*** Data listing ***

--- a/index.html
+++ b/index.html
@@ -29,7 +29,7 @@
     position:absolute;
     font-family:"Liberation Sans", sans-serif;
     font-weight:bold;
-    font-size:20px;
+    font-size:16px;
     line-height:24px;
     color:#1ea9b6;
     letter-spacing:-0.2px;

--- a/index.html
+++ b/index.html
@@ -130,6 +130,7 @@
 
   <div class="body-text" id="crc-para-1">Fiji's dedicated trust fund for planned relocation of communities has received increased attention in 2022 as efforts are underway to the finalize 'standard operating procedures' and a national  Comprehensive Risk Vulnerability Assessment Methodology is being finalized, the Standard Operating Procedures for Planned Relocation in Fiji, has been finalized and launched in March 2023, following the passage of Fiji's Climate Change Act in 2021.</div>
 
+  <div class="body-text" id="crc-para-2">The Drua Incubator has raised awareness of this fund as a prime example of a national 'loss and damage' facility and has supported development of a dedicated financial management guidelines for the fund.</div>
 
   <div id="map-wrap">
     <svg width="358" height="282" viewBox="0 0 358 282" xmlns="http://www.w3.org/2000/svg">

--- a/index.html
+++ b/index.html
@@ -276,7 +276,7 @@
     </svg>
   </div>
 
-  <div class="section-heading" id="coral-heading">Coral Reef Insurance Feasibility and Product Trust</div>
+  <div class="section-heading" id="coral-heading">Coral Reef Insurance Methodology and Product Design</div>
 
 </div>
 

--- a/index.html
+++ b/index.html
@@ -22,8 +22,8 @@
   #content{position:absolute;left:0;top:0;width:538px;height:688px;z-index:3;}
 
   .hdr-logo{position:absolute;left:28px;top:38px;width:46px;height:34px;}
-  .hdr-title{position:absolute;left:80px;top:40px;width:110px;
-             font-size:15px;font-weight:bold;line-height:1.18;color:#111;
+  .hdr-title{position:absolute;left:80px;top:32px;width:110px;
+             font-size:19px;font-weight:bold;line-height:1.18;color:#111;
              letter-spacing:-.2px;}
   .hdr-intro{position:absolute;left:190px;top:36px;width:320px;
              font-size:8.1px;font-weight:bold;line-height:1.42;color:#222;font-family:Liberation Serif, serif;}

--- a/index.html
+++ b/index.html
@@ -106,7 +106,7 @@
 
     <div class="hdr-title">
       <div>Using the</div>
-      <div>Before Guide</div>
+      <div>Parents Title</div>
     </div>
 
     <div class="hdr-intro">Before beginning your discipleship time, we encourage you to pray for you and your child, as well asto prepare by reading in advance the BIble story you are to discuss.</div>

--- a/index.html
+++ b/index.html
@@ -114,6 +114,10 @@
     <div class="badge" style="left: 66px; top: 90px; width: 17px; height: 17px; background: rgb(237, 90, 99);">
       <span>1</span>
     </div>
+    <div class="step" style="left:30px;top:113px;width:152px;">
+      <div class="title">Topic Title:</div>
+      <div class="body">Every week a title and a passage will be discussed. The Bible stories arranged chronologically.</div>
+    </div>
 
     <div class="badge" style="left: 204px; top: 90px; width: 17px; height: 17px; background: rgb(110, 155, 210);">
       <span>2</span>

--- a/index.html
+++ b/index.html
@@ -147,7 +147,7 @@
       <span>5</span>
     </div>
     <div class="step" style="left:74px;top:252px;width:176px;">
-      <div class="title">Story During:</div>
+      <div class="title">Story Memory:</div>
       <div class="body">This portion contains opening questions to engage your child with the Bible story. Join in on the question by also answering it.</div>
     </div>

*** End of Data listing ***

• **Assignment**
Copy out the entries. Leave every line exactly as it is.

• **Result of this exercise**
--- a/index.html
+++ b/index.html
@@ -29,7 +29,7 @@
     position:absolute;
     font-family:"Liberation Sans", sans-serif;
     font-weight:bold;
-    font-size:20px;
+    font-size:16px;
     line-height:24px;
     color:#1ea9b6;
     letter-spacing:-0.2px;

--- a/index.html
+++ b/index.html
@@ -130,6 +130,7 @@
 
   <div class="body-text" id="crc-para-1">Fiji's dedicated trust fund for planned relocation of communities has received increased attention in 2022 as efforts are underway to the finalize 'standard operating procedures' and a national  Comprehensive Risk Vulnerability Assessment Methodology is being finalized, the Standard Operating Procedures for Planned Relocation in Fiji, has been finalized and launched in March 2023, following the passage of Fiji's Climate Change Act in 2021.</div>
 
+  <div class="body-text" id="crc-para-2">The Drua Incubator has raised awareness of this fund as a prime example of a national 'loss and damage' facility and has supported development of a dedicated financial management guidelines for the fund.</div>
 
   <div id="map-wrap">
     <svg width="358" height="282" viewBox="0 0 358 282" xmlns="http://www.w3.org/2000/svg">

--- a/index.html
+++ b/index.html
@@ -276,7 +276,7 @@
     </svg>
   </div>
 
-  <div class="section-heading" id="coral-heading">Coral Reef Insurance Feasibility and Product Trust</div>
+  <div class="section-heading" id="coral-heading">Coral Reef Insurance Methodology and Product Design</div>
 
 </div>
 

--- a/index.html
+++ b/index.html
@@ -22,8 +22,8 @@
   #content{position:absolute;left:0;top:0;width:538px;height:688px;z-index:3;}
 
   .hdr-logo{position:absolute;left:28px;top:38px;width:46px;height:34px;}
-  .hdr-title{position:absolute;left:80px;top:40px;width:110px;
-             font-size:15px;font-weight:bold;line-height:1.18;color:#111;
+  .hdr-title{position:absolute;left:80px;top:32px;width:110px;
+             font-size:19px;font-weight:bold;line-height:1.18;color:#111;
              letter-spacing:-.2px;}
   .hdr-intro{position:absolute;left:190px;top:36px;width:320px;
              font-size:8.1px;font-weight:bold;line-height:1.42;color:#222;font-family:Liberation Serif, serif;}

--- a/index.html
+++ b/index.html
@@ -106,7 +106,7 @@
 
     <div class="hdr-title">
       <div>Using the</div>
-      <div>Before Guide</div>
+      <div>Parents Title</div>
     </div>
 
     <div class="hdr-intro">Before beginning your discipleship time, we encourage you to pray for you and your child, as well asto prepare by reading in advance the BIble story you are to discuss.</div>

--- a/index.html
+++ b/index.html
@@ -114,6 +114,10 @@
     <div class="badge" style="left: 66px; top: 90px; width: 17px; height: 17px; background: rgb(237, 90, 99);">
       <span>1</span>
     </div>
+    <div class="step" style="left:30px;top:113px;width:152px;">
+      <div class="title">Topic Title:</div>
+      <div class="body">Every week a title and a passage will be discussed. The Bible stories arranged chronologically.</div>
+    </div>
 
     <div class="badge" style="left: 204px; top: 90px; width: 17px; height: 17px; background: rgb(110, 155, 210);">
       <span>2</span>

--- a/index.html
+++ b/index.html
@@ -147,7 +147,7 @@
       <span>5</span>
     </div>
     <div class="step" style="left:74px;top:252px;width:176px;">
-      <div class="title">Story During:</div>
+      <div class="title">Story Memory:</div>
       <div class="body">This portion contains opening questions to engage your child with the Bible story. Join in on the question by also answering it.</div>
     </div>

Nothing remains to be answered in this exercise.